Homefront's core narrative as it's imagined in the gameworld is still every bit as arresting in the updated build. Witnessing the game's North Korean occupation of Anytown, USA for the second time was no less brutal to bear. Civilians are rounded up and executed, with the cries of newly orphaned children coldly ignored. It's hard to imagine that the gravitas of the game's opening moments could carry on throughout the story, but Homefront manages to keep this momentum going. In the next two levels, you'll go through a detainment camp, the ruins of a school and a garbage dump ... filled with dead bodies. Most noticeably, Kaos has implemented design changes to make firefights more dynamic. In the previous build, it was easy to just camp in a corner and wait for enemies to dumbly walk into your line of fire. Simply put, the AI was inadequate. In the new build, however, I found that confrontations no longer devolved into these mindless traps. Enemy spawn points were no longer apparent in the three levels I played, and enemies themselves were much more adept at using the environment for cover, in turn making me a more engaged player.
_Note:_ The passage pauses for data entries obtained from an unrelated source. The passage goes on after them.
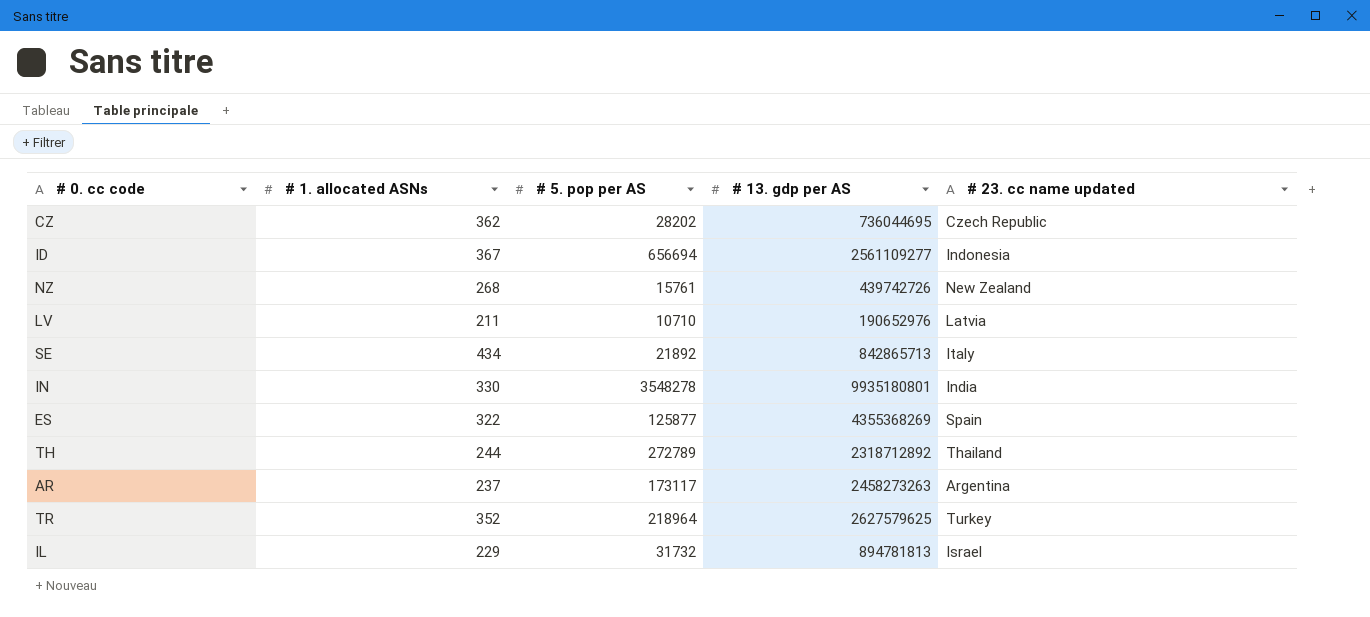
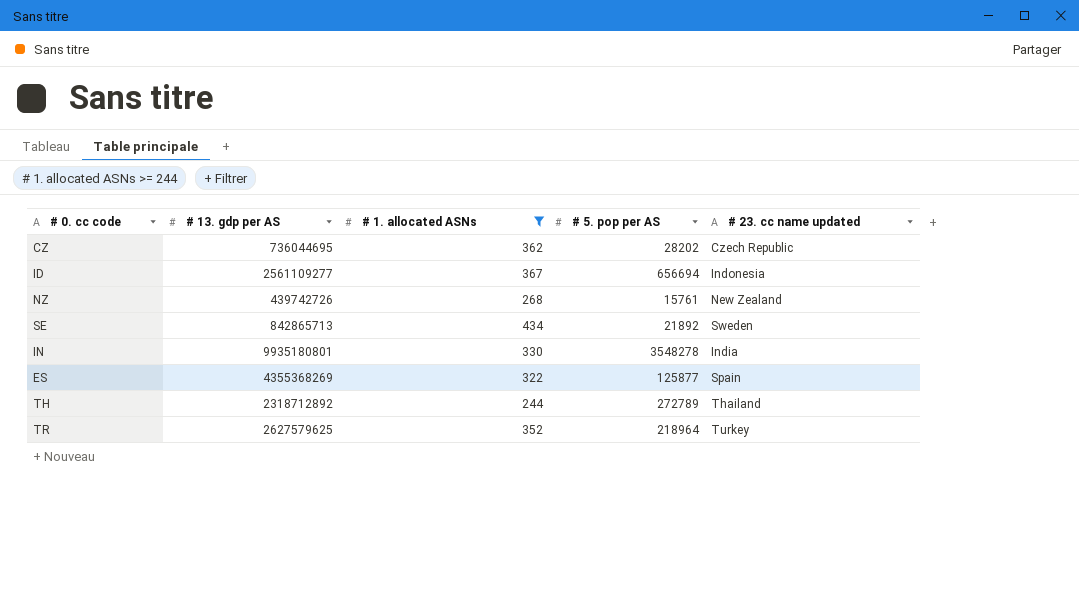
filter: none -> # 1. allocated ASNs >= 244
column # 13. gdp per AS | position: 4 -> 2
SE | # 23. cc name updated: Italy -> Sweden

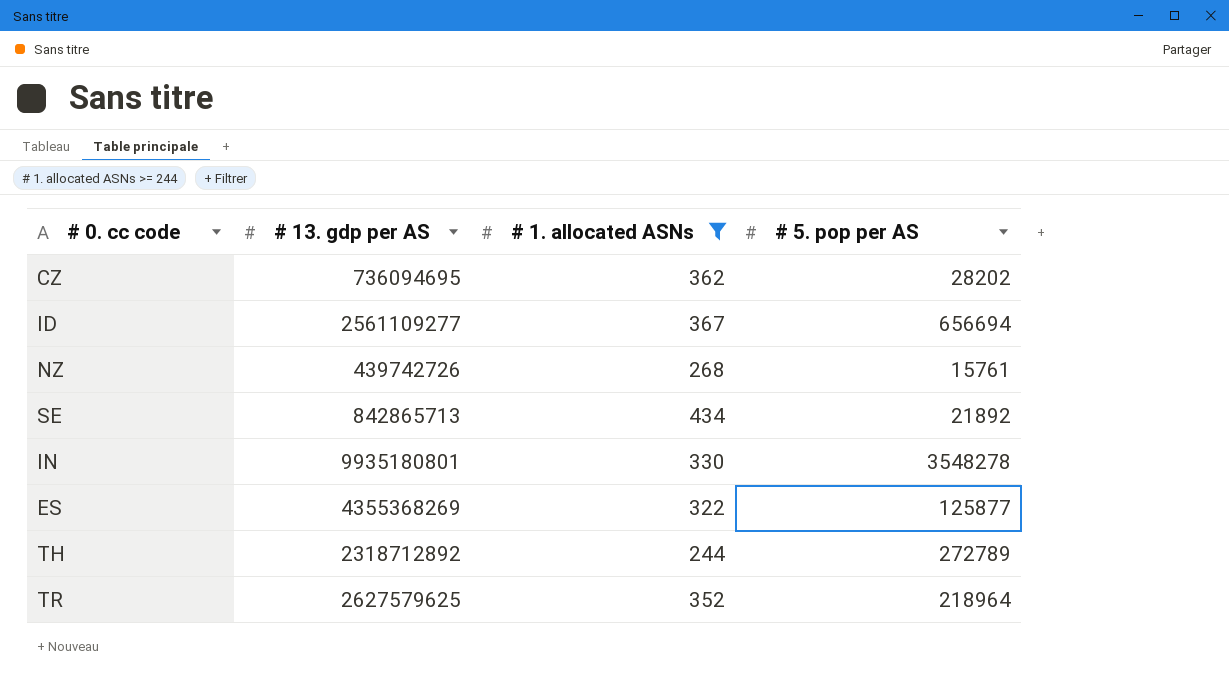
column # 23. cc name updated | position: 5 -> none
CZ | # 13. gdp per AS: 736044695 -> 736094695

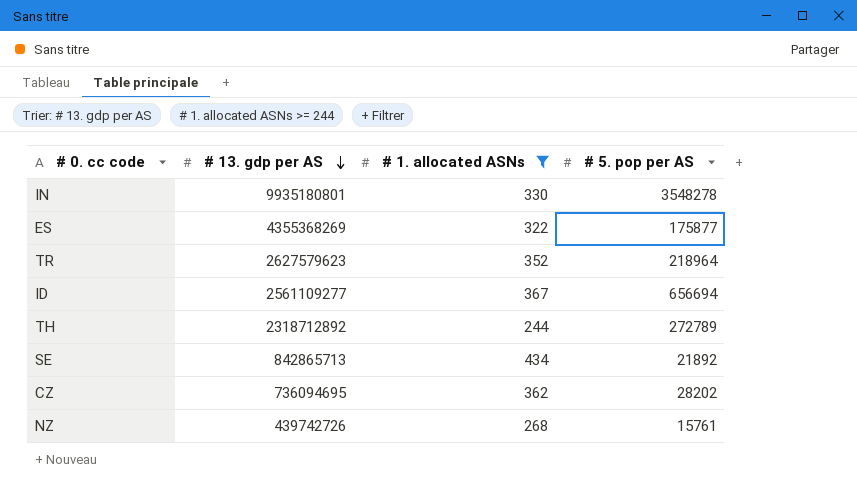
row order: none -> # 13. gdp per AS descending
ES | # 5. pop per AS: 125877 -> 175877
TR | # 13. gdp per AS: 2627579625 -> 2627579623

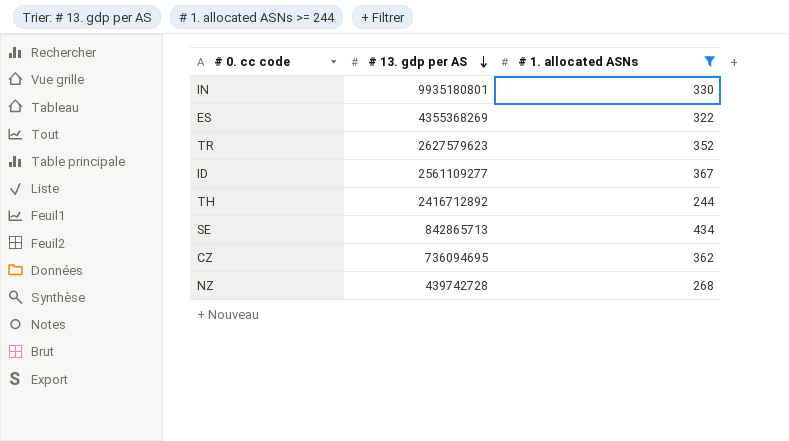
column # 5. pop per AS | position: 4 -> none
TH | # 13. gdp per AS: 2318712892 -> 2416712892
NZ | # 13. gdp per AS: 439742726 -> 439742728

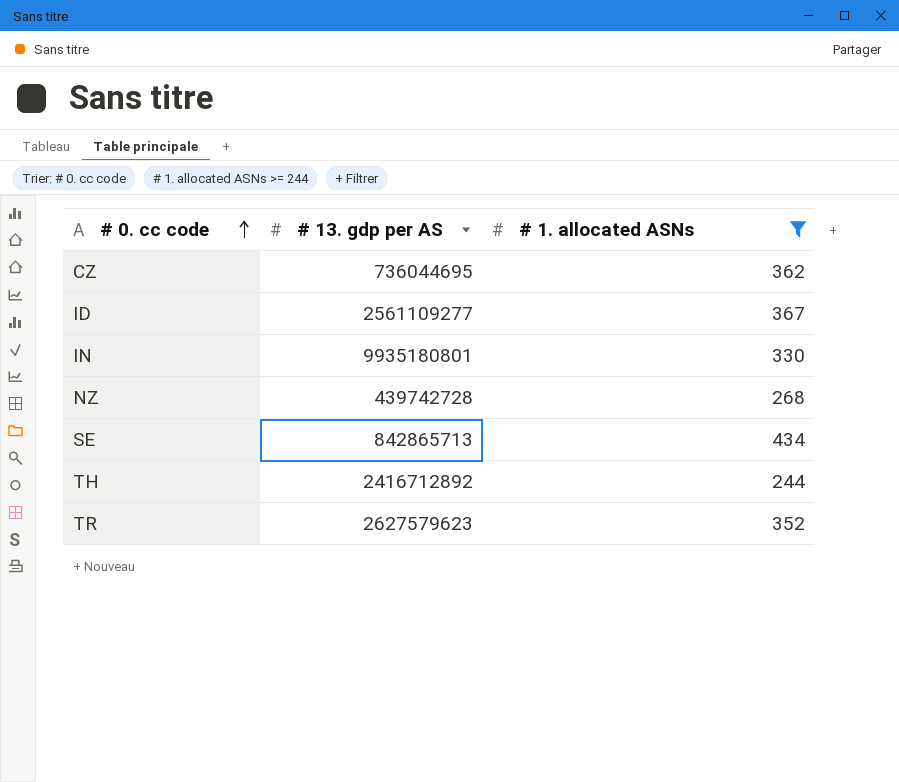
row order: # 13. gdp per AS descending -> # 0. cc code ascending
row ES: 4355368269 | 322 -> none
CZ | # 13. gdp per AS: 736094695 -> 736044695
Instead of camping, I was now moving about, looking for opportunities to flank.
Partner AI has been considerably improved as well. Before, I was tempted to shoot at my squad mates, if only to get them to shut up. Now, Kaos has tweaked them into characters I actually care about. Their banter is less frequent, more varied and actually integral to the experience at hand. Gone are the sort of absurd, disconnected back-patting lines like "Nice kill!" and in their place is dialog more appropriate to the situation: "We've got to get the fuck out of here!" Your squad mates' newfound ability to assist you in combat by actually killing some enemies makes them seem that much more human in this new build.
I'm impressed by how much Kaos has improved the Homefront campaign in just a few months' time. (In fact, Uncharted is the only other game I've seen improved so drastically in the course of its development.) And while most of my initial qualms have been addressed (including the once awful Korean voice acting!), there are still some rough edges that Kaos needs to work out. Some mission objectives are not well communicated, for example, and it's only after trial and error that it becomes clear what you need to do. The explosives in the third level seemed to kill me ... a lot. Am I supposed to shoot them as my squad mates walk by them? Because that's how I beat the level.
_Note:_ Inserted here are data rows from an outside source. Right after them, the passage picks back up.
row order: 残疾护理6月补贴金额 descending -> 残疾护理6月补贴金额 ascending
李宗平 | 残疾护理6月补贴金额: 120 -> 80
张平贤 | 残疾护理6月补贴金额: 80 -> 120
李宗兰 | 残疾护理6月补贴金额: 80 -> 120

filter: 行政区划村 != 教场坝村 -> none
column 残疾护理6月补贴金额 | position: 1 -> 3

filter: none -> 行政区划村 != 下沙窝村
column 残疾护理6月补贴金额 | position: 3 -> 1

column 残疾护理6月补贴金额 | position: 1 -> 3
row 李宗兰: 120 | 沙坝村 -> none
From a visual perspective, the Xbox 360 build I played was serviceable. It's definitely not one of the better looking games on the console: The framerate wasn't quite smooth and the texture work leaves a lot to be desired. Not much can be done about this, and Homefront simply isn't going to match the technical achievements of current benchmarks, -- like Killzone 3 and Crysis 2 -- though the art direction helps to sell the dystopian, but familiar, look that Homefront is trying to achieve.
A few months ago, I was ready to dismiss Homefront's single-player campaign entirely. But after playing this updated build, I'm suddenly eager to continue playing. The drastic changes implemented by Kaos have renewed my curiosity about the final product.